Depths of the Thirteen Families' Alpine Bunker -
The Director's order had resonated with the cold finality of a judgment. While on the surface, humanity was just beginning to shake off the effects of Cthulhu's proximity, and primordial battles raged in the Hollow Earth, in the very bowels of the Thirteen Families' fortress, a different kind of horror was preparing to be consulted.
The lower levels of the bunker bore nothing like the opulence of the council chambers. Here, polished marble hallways gave way to corridors of steel and reinforced concrete, lit by a cold, functional light that never flickered. The air was frigid, with a faint scent of disinfectant, ozone, and something else ancient—something that smelled of pent-up despair and suppressed power. This was the Families' strange dungeon, their private collection of anomalies, threats, and knowledge too dangerous to be set free, yet too valuable to be destroyed entirely.
In one section, cells with reinforced Plexiglas doors housed gaunt human figures, dressed in simple gray uniforms. They were the "disappeared": brilliant scientists who had stumbled upon inconvenient truths, journalists who had asked too many questions, inventors whose creations threatened the Families' monopolies. Their research labs had been burned to the ground in opportune "accidents," and the world had left them for dead, with them seemingly inside. Now, their eyes, once bright with intellect, were either empty or filled with a quiet madness, their minds shattered or rewritten.
But beyond, the true bestiary lay. Cells lined with unknown alloys that dampened magic, engraved with faintly glowing containment runes, and equipped with sonic frequency emitters or energy fields designed to inhibit specific powers.
Here resided the other imprisoned beings. Elder magi from forgotten orders, with gazes that held the wisdom of centuries and hatred for their jailers. Witches who whispered curses in dead languages, their twisted fingers clutching makeshift talismans. Vampires of rebellious or all-too-notorious bloodlines, chained with pure silver, their red eyes glowing with bestial fury in the gloom. Werewolves in their human forms, but with a muscular tension that betrayed the beast lurking beneath their skin, their cells reeking of musk and suppressed rage.
And then there were the darker creations, the mistakes of nature or of magic itself. The Necrovampires, pale and cadaverous, from whose cells emanated a sepulchral cold and the whispers of the restless dead. The colossal Draco Vampires, barely contained in titanium-reinforced enclosures, their scaly hides gleaming faintly, their guttural roars a constant vibration in the floor. And even, in cages of cold iron laced with hawthorn and silver, some original Blood Fey, whose ethereal, cruel beauty was a promise of ecstasy and pain, their eyes glowing with malicious intelligence and unquenchable thirst.
The place, just hours before, had been utter madness. The psychic ripple of Cthulhu's awakening had pierced even these depths and these defenses. The already unstable supernatural prisoners had been sent into a frenzy. Wizards had unleashed bursts of uncontrolled power, vampires had crashed against their chains, werewolves had howled until their throats bled, and Fey had emitted shrieks that tore at one's sanity. The guards had fought desperately to maintain control, using sedative gases and energy blasts, but the terror had been palpable.
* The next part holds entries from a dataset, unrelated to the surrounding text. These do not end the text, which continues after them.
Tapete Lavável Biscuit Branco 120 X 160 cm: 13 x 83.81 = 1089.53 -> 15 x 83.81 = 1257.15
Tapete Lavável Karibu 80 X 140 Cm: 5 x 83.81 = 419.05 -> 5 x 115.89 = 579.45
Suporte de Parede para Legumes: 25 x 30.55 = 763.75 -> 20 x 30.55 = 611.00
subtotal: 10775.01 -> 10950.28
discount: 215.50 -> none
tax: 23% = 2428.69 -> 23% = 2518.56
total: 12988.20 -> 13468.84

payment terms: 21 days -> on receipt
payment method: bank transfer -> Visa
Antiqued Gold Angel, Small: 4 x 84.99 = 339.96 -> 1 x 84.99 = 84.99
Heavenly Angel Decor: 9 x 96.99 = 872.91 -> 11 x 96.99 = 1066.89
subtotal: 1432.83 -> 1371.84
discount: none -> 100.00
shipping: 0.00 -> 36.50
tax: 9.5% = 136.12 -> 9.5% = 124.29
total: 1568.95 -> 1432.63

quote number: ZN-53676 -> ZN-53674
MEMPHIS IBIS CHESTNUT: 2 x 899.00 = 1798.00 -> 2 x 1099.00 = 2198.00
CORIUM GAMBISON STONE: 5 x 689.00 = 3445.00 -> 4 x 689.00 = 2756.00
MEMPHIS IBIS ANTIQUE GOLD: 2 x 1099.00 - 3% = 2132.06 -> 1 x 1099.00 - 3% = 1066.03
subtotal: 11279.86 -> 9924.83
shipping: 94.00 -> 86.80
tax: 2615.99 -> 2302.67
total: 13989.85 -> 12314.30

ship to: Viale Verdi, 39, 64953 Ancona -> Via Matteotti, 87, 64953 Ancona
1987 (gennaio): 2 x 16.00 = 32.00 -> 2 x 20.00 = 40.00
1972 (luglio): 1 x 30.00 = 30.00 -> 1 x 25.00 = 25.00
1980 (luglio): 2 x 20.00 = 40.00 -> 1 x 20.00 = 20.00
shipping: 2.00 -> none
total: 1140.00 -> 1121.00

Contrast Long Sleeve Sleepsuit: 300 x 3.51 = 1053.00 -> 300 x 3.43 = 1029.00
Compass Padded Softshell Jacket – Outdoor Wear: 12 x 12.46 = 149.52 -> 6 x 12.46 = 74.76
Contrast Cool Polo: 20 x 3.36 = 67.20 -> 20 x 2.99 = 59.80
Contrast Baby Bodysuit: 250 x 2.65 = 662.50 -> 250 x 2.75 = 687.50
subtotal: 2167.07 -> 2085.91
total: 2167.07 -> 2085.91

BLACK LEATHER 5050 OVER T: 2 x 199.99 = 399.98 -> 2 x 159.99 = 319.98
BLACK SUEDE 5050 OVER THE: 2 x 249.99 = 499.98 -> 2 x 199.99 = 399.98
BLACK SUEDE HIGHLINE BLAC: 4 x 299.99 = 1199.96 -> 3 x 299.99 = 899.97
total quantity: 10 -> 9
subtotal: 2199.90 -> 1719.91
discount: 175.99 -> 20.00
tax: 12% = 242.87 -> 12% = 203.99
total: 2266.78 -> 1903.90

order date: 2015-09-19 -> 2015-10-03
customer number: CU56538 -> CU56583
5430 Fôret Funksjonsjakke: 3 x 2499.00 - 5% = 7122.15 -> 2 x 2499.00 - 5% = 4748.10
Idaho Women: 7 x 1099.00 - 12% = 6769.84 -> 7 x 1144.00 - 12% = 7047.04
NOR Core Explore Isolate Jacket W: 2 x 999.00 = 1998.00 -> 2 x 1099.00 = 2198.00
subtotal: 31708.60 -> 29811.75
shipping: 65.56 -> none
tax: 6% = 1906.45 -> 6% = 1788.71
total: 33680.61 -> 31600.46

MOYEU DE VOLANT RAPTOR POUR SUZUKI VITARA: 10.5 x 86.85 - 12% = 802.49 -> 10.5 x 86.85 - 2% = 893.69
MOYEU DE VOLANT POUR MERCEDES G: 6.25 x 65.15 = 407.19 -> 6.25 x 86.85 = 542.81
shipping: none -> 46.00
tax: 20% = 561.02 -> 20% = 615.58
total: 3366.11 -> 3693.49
Now, a team of elite guards, clad in black combat armor and carrying energy rifles, entered these corridors with visible tension. Those who went to look for the wise mages walked with great fear. The memory of the recent pandemonium was fresh. Every step brought them closer to the cells that housed large creatures like the DracoVampires, whose massive silhouettes moved restlessly in the gloom; they passed other strange and disturbing creatures, like the NecroVampires who seemed to watch them from the brink of death; and they felt the dangerous attraction of those with a singular beauty that made one fall in love just by looking at them, like the Blood Fairies who followed them with feline gazes and promising smiles.
Finally, they stopped before a series of cells at the end of a particularly well-guarded corridor. There were no roaring beasts or seductive beauty here. Only old men, sitting in the gloom, withered human figures but with eyes that still burned with an ancient intelligence and a severely suppressed power. They were the "wise magi" the Council had decided to
consult.
One of the guards gulped, the sound unnaturally loud in the oppressive silence, before activating the opening mechanism of the first cell. The door slid aside with a heavy hiss, revealing an elderly wizard who looked up slowly, a spark of bitter, weary amusement flashing in his deep-set eyes at the sight of his jailers, now transformed into supplicants. The night of secrets was just beginning.